With the series of pictures that he called In the American West, Avedon created an extraordinary and compelling body of photographic images. The effortless superiority of these pictures to everything else in the NPG retrospective is stark and startling. Suddenly, you find yourself in the presence not of images but of people themselves - touched and disturbed by a reality that is, literally, staring you right in the face. Too ground down and hungry and indifferent to cut themselves off from Avedon's inquiring camera, the people he photographed in Nevada and Utah and Colorado and New Mexico simply stood there and allowed themselves to be recorded for posterity.
The effectiveness of these pictures has something to do with Avedon's subjects and their lack of barriers. But it must also have much to do with the photographer's late recognition of his own limitations. Knowing, in the end, that it was his eternal fate to be superficial, unchallenging, unimaginative, emotionally cold and banal, Avedon brilliantly evolved a form of photography in which none of those defects can spoil or diminish. Having done that, he got to work.
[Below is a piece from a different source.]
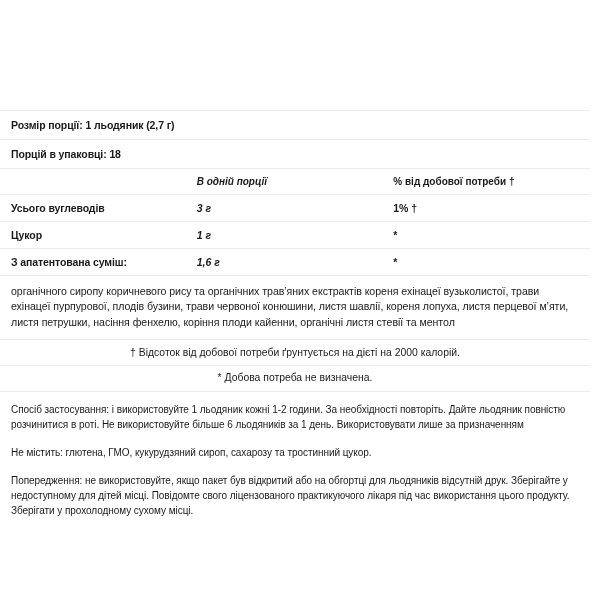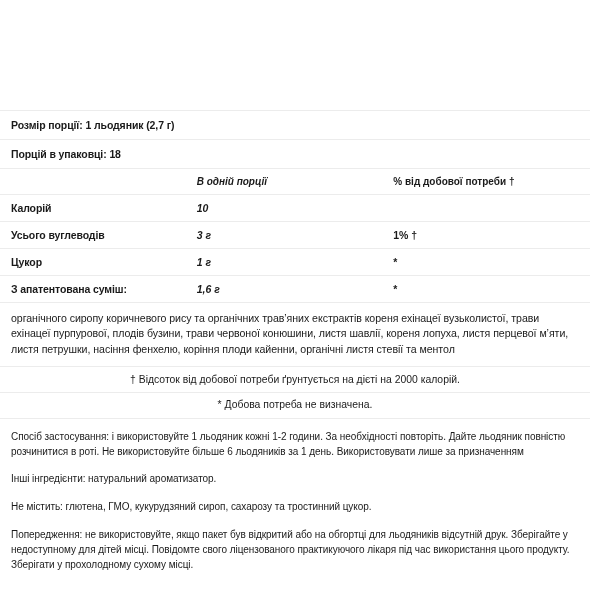"Калорій" tr { html: <tr> <td>Калорій</td> <td>10</td> <td></td> </tr> -> none }
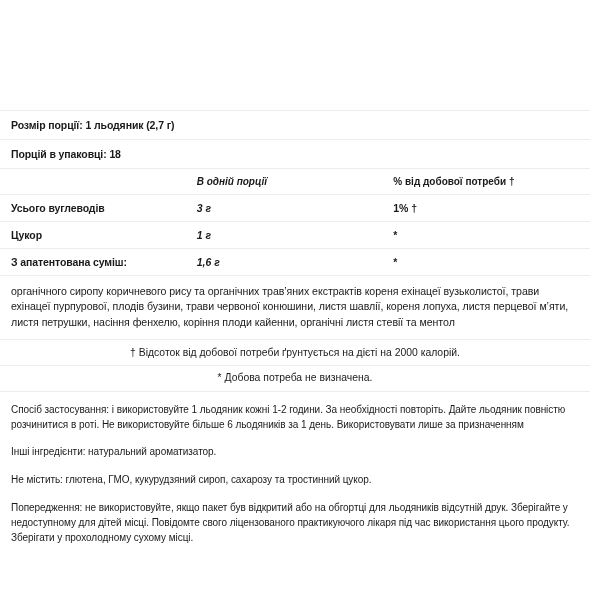"Інші інгредієнти: натуральний" div.block { html: <div>Інші інгредієнти: натуральний ароматизатор.</div> -> none }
These people led hard lives, were marked by them - and then Avedon took their photographs. To look at them in their grim and self-contained otherness feels like witnessing actual slices of human existence itself: all these people have is their sense of themselves, and they cling to it, each of them, as fiercely and defiantly as life itself. Avedon had enough sense, in his best work, to leave himself out of the picture.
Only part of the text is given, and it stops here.